Как только она ушла, Агнесса потеряла покой. В какую пропасть она толкнула сестру! Она закрыла глаза и стала мысленно молиться. Она отгоняла страшные мысли, полагаясь целиком на Господа… Иисус… Элизабет… Ничего другого нет на свете. Иисус… Элизабет…

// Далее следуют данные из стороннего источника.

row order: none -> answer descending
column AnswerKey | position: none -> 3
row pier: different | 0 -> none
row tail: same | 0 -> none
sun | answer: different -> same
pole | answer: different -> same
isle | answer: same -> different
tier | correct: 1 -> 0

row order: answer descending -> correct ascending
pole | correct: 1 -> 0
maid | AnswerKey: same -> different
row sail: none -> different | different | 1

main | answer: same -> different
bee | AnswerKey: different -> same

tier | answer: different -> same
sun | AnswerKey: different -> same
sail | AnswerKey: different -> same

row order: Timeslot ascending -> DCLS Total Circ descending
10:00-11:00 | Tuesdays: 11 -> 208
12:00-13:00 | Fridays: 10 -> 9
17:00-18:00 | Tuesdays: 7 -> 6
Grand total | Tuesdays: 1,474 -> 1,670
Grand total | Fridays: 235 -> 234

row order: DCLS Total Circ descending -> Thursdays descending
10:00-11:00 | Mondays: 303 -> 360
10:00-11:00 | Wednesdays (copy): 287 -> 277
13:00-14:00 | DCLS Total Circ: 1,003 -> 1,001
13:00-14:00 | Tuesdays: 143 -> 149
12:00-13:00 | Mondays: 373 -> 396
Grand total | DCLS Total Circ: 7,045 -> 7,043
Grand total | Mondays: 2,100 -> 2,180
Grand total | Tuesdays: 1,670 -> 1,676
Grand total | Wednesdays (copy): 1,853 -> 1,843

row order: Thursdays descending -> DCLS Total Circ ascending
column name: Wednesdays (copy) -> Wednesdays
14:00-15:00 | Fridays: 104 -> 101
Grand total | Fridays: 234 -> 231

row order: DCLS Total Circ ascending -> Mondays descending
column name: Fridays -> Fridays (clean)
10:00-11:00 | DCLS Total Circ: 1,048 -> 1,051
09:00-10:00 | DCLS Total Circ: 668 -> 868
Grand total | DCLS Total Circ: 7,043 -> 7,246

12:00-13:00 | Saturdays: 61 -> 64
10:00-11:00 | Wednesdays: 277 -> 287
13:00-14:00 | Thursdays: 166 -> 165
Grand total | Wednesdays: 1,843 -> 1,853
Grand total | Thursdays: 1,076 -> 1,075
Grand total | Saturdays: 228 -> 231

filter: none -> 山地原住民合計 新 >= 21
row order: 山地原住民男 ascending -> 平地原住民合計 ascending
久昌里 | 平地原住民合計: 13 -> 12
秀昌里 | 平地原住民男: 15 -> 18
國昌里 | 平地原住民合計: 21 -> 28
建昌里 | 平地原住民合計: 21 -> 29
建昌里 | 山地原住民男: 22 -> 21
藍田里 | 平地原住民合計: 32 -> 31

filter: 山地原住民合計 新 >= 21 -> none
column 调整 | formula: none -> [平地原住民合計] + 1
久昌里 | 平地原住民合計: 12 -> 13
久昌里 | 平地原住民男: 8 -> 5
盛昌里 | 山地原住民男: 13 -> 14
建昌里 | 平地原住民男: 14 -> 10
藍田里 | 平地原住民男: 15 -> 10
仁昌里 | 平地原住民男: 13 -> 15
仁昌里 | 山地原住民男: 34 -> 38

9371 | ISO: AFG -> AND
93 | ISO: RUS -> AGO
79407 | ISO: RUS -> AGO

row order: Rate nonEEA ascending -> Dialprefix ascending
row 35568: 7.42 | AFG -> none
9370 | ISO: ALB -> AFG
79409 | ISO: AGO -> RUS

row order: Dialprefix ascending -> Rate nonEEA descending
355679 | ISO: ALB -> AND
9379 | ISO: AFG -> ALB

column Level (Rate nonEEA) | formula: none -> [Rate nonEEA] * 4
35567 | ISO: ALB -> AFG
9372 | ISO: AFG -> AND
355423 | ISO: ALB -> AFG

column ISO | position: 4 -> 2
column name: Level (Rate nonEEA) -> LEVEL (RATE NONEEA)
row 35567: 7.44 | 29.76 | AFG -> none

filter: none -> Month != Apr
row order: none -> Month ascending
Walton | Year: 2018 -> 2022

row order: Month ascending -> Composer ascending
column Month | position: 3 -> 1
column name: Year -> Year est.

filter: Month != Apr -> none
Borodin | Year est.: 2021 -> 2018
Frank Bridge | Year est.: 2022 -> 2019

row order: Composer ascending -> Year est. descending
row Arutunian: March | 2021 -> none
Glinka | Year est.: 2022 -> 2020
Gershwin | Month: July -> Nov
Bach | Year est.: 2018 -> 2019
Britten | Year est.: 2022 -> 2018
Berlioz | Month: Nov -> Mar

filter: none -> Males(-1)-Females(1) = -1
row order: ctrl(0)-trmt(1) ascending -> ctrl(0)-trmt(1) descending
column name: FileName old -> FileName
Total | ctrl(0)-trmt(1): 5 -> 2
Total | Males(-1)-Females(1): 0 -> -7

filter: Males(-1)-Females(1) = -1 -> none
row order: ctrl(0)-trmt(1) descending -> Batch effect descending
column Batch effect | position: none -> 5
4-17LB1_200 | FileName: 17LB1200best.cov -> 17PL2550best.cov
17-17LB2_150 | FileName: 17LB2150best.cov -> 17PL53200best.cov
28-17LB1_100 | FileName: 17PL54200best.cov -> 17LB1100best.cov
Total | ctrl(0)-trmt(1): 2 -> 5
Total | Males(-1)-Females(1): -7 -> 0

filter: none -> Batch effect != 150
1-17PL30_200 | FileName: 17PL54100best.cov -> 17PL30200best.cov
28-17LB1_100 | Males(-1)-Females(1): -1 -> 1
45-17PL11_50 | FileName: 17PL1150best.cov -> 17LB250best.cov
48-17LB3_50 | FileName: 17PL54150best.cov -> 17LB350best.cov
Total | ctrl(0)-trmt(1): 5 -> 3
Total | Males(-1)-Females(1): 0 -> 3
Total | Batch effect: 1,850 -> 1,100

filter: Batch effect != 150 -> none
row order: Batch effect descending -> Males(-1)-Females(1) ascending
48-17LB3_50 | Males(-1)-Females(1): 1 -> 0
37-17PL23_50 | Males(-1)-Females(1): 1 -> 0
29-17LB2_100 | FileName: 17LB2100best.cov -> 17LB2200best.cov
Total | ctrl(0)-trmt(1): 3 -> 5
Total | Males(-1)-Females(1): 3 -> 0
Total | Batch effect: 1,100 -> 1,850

Прошло полчаса, но монахиня не возвращалась. С каждой новой минутой возрастали мучения Агнессы. Прошло еще четверть часа… Значит, дело осложнилось, и Элизабет заблуждалась в своей святой наивности, будто можно побороть Демона. Агнесса поняла, какую неосторожность они допустили, она горько упрекала себя за то, что согласилась на авантюру. Чем больше она размышляла, тем яснее становилось, какая допущена глупость — безумная глупость: это надо же — вообразить, будто на месье Боба произведет впечатление облачение монахини!
Прошел час.
Агнесса вышла из «Сюлли» и бросилась на улицу Фезандери. Она чувствовала, что должна срочно вмешаться, прийти на помощь сестре… Взбежав по лестнице, она остановилась на площадке у дверей квартиры и, приложив ухо к двери, прислушалась: ничего. Агнесса достала ключ и тихо открыла дверь. В гостиной никого не было, но взгляд Агнессы упал на предмет, валявшийся на ковре, — четки Элизабет. Дрожа, она подняла их, как реликвию. Дверь спальни была закрыта. Агнесса снова прислушалась — ни звука. Дрожа мелкой дрожью, она открыла дверь и застыла на пороге. Она не сразу осознала, что видит распростертое поперек кровати тело Элизабет. Ее остекленевшие глаза смотрели в потолок. Агнесса коснулась ее лица, волос, черной шали… Она упала на колени, похолодев от ужаса, Агнесса едва нашла в себе силы склониться к груди сестры: сердце не билось.